In the present study, rats were administered nicotine by subcutaneous injection to ensure the systemic effect. The urinary bladder epithelium following nicotine administration showed hyperplasia indicating increased number of proliferating cells. A similar effect of on the rat urothelium was also recorded by another study on rat and mice after oral administration by Dodmanea et al. . In contrary, Theophilus et al. (2012)  recorded no abnormality in the urinary bladders, except for amyloid deposition in the submucosa of one male rat. Their results may be due the short duration of the experiment.
The detected hyperplasia was associated with thickening of the basement membrane under the epithelium as indicated by the strong PAS positive reaction of the basal layer suggesting the deposition of glycoprotein. Also, the use of p53 as an apoptotic marker with no expression except for p53 positive expression of few lamina propria cells suggested that nicotine has a mitogenic effect rather that a cytotoxic effect on the proliferating epithelium. The same suggestion was previously mentioned in human studies by Cohen  and animal studies [20,21]. However, the present results also detected presence of intraepithelial lymphocytes, which was clear in some sections of the urinary bladder after nicotine. It was considered a common reactive inflammatory disorder, which is constantly recurring [22,23].
The epithelial layers and mononuclear cells of the lamina propria were increased after caffeine only together with marked decrease in the PAS positive reacting cells of the superficial cell layer suggesting that there were tissue wasting and negative nitrogen balance. This suggestion was predicted as a result of accumulation of xanthurenic acid in the extra hepatic tissues resulting in resulting in accumulation of kynurenine and 3-hydroxy kynurenine .

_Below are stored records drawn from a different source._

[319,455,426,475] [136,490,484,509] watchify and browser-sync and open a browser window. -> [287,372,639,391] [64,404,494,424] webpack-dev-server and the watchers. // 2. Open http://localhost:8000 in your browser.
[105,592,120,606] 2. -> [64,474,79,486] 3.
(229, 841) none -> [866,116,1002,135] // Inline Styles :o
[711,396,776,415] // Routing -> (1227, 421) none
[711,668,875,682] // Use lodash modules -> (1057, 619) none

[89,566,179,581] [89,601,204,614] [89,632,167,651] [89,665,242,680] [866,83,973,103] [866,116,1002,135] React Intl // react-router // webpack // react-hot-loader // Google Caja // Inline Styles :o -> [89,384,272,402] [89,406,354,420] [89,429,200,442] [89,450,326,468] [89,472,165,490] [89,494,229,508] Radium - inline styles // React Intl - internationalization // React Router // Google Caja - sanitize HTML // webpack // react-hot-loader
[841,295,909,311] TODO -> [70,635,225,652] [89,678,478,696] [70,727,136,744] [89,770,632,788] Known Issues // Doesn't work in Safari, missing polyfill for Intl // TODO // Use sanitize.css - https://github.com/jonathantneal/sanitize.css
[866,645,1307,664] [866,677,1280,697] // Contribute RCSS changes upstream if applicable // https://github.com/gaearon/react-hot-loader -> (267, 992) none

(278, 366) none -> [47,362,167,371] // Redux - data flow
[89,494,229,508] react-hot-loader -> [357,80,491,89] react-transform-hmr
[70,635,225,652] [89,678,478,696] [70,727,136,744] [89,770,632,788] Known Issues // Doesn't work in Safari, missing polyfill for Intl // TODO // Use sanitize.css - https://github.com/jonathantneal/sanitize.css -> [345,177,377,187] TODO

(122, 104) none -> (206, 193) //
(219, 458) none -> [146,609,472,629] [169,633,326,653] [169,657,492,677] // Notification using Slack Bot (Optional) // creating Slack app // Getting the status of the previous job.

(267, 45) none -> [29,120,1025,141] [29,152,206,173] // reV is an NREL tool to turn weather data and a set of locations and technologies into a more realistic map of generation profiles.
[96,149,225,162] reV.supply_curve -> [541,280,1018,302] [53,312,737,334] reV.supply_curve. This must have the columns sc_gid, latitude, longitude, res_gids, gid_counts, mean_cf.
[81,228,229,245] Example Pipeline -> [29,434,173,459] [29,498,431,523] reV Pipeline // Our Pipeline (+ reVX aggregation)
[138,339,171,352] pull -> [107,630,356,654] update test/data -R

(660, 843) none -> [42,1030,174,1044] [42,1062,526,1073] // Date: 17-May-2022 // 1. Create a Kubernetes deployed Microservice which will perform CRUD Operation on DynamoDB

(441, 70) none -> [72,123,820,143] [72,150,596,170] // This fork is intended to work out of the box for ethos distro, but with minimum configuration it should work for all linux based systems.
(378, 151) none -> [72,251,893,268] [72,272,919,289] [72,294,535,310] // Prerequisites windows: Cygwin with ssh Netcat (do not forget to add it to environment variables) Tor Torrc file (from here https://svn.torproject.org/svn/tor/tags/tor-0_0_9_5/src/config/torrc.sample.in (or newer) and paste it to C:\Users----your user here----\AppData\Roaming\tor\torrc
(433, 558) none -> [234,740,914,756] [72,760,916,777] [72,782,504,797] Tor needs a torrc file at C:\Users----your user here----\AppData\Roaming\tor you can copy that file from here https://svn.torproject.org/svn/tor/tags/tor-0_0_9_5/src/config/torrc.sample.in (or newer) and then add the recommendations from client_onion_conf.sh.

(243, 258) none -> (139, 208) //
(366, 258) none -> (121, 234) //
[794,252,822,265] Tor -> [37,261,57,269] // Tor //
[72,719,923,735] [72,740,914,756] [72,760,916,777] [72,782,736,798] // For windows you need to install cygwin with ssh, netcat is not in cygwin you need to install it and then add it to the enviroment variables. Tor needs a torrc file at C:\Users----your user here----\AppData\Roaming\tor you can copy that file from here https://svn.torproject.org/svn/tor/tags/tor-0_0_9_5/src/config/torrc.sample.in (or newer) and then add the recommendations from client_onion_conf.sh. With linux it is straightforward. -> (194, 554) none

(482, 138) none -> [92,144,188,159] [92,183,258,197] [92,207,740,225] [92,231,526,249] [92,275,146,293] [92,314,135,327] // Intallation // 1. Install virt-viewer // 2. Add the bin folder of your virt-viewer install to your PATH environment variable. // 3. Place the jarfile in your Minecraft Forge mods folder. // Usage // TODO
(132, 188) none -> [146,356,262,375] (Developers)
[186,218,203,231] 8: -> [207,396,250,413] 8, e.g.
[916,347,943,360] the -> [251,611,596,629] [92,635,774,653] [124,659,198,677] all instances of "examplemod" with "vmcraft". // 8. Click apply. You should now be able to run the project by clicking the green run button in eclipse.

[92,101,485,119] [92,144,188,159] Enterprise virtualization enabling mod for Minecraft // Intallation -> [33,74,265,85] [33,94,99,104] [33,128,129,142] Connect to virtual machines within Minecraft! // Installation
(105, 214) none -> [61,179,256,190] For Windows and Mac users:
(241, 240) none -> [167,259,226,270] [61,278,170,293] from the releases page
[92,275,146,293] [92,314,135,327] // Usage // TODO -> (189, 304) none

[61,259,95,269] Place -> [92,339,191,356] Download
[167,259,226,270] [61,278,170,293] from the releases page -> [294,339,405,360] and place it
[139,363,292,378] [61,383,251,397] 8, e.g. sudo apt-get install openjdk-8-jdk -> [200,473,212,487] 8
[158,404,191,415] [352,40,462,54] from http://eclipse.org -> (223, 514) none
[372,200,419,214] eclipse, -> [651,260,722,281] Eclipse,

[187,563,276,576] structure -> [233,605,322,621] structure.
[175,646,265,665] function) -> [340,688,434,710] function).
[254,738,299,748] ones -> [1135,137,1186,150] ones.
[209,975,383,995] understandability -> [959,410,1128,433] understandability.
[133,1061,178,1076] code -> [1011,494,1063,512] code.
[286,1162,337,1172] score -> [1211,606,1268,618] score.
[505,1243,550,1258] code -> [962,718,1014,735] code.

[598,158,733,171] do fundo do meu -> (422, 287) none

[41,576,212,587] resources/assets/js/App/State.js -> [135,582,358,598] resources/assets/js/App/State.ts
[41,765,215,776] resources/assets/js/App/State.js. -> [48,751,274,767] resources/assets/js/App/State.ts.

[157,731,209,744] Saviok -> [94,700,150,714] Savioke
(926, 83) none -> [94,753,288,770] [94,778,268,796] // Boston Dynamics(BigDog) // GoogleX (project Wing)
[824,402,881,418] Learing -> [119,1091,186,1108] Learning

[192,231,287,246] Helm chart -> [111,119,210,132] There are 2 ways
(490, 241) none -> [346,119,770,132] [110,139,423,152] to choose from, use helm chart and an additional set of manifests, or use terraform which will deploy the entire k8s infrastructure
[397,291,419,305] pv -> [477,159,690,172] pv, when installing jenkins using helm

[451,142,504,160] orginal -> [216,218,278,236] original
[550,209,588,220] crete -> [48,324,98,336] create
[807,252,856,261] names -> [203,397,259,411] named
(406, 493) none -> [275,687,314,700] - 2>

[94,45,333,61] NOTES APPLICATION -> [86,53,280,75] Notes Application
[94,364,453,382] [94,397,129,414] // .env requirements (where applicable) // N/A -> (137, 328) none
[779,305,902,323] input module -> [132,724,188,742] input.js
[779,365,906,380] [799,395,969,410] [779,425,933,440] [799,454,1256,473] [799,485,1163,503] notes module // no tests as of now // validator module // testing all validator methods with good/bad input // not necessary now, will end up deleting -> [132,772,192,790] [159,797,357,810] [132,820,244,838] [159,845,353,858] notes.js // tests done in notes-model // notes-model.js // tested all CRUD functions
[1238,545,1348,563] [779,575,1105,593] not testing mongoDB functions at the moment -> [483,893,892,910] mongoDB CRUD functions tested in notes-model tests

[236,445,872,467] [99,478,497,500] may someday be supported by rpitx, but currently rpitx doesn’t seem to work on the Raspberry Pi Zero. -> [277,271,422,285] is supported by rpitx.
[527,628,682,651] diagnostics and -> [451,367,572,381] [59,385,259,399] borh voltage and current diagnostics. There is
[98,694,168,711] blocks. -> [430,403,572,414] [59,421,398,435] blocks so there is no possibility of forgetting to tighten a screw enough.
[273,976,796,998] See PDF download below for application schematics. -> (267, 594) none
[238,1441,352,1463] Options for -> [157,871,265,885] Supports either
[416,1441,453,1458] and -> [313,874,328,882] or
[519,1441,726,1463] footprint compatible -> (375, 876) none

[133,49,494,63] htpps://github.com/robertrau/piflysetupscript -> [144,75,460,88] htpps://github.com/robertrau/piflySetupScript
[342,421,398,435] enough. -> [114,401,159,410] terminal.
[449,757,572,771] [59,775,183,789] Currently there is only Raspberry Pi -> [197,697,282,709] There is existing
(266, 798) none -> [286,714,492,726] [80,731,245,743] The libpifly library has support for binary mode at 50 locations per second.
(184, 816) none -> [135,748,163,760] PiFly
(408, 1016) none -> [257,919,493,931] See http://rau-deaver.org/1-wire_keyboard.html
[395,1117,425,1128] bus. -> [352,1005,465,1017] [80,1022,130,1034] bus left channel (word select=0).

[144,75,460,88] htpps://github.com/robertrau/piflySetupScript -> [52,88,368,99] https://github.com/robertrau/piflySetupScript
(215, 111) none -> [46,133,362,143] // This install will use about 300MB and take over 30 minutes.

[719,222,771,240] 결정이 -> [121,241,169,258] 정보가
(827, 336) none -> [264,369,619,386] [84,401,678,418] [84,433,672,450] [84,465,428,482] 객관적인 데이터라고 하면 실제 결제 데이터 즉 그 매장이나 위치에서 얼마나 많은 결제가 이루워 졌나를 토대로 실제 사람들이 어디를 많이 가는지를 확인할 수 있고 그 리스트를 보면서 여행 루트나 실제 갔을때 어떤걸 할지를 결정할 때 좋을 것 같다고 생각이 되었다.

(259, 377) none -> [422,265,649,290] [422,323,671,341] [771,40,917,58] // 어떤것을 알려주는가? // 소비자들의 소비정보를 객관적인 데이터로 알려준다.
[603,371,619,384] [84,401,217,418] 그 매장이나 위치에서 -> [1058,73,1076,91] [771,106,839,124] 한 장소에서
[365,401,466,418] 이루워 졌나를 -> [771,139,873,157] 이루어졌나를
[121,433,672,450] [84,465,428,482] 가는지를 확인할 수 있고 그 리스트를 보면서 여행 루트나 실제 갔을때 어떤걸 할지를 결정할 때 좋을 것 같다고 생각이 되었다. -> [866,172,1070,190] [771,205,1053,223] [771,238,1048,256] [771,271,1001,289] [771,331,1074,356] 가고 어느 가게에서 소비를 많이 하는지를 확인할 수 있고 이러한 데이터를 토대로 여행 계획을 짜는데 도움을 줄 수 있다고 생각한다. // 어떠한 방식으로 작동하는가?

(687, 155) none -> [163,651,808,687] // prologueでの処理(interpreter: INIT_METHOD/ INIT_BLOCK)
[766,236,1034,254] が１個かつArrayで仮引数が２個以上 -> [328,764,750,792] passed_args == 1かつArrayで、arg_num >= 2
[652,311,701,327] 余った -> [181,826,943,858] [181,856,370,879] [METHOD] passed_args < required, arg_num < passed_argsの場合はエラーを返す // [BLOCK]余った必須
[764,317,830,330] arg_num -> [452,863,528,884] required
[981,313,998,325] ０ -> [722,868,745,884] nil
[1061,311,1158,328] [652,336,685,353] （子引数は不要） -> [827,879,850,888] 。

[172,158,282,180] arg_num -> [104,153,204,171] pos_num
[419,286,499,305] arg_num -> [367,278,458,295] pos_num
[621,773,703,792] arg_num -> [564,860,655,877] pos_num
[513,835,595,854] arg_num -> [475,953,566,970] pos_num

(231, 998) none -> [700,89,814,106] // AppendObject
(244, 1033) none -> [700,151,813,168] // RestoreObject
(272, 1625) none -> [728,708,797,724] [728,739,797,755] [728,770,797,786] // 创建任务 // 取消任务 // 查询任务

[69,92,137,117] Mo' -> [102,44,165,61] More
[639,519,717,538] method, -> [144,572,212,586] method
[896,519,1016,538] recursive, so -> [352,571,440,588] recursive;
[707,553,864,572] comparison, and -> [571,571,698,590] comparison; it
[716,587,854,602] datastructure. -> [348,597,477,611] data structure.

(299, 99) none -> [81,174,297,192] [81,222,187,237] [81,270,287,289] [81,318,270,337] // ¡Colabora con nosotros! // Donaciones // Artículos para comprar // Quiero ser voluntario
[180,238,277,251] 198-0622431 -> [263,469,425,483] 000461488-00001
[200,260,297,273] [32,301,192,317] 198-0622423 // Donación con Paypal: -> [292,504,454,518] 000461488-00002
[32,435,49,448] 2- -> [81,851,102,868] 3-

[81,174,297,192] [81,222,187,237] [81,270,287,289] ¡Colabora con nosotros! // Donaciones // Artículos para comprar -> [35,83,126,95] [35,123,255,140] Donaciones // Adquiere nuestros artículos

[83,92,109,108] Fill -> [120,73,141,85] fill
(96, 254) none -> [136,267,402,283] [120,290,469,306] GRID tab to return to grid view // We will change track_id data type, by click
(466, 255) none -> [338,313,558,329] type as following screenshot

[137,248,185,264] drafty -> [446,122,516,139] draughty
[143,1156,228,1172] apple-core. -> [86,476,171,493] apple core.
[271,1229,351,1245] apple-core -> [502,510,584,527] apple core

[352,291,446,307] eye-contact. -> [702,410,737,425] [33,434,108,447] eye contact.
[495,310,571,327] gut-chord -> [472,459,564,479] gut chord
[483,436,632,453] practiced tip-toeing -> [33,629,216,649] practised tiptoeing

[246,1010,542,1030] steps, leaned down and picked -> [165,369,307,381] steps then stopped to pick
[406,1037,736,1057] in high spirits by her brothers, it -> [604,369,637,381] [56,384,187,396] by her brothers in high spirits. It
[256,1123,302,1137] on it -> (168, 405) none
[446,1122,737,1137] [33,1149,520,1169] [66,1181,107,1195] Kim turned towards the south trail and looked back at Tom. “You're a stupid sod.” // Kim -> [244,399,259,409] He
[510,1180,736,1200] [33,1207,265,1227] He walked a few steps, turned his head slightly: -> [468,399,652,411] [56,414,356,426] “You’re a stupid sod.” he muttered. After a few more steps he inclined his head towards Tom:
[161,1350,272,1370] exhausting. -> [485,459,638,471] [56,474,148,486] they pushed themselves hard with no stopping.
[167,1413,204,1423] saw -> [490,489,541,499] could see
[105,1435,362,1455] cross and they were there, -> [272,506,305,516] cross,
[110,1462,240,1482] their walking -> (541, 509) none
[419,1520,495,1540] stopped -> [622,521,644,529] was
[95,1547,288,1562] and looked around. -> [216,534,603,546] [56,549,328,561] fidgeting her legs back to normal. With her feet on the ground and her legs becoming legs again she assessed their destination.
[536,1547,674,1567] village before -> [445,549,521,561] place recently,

The group that have administered combine caffeine and nicotine, there were focal areas of epithelial erosion with proliferating basal layers. This finding suggesting that caffeine has a weak opposing effect with nicotine. This also ensured by the strong PAS positive reaction under the basal layer and p53 positive expression of many lamina propria cells simulating the nicotine group. These results may be due to the excretion of cotinine (the primary metabolite of nicotine). Nicotine is extensively metabolized in the body, mainly to cotinine (70-80% of nicotine). These metabolites are excreted in urine primarily . Urinary levels of cotinine are higher than that of the blood levels . Studies in animals showed a dose-dependent increase in cotinine levels in the urine. Excretion of unchanged nicotine in urine is reach to 15% of administered nicotine .
The P53 is used for its function in induction of apoptosis and cellcycle arrest. When proapoptotic genes activate during transcription, apoptosis can occur. It has the ability to induce both intrinsic mitochondrial and extrinsic death-receptor apoptosis . So, its minimal negative expression in the urothelium and lamina propria cells ensures that nicotine and caffeine could not be a cause for malignant changes that can be a result of chronic inflammation.
The present study had concluded that the chronic administration of combined nicotine and caffeine could result in epithelial hyperplasia associated with positive P53 expression in nuclei of lamina propria cells of the urinary bladder mucosa.
Authors declared no conflict of interest.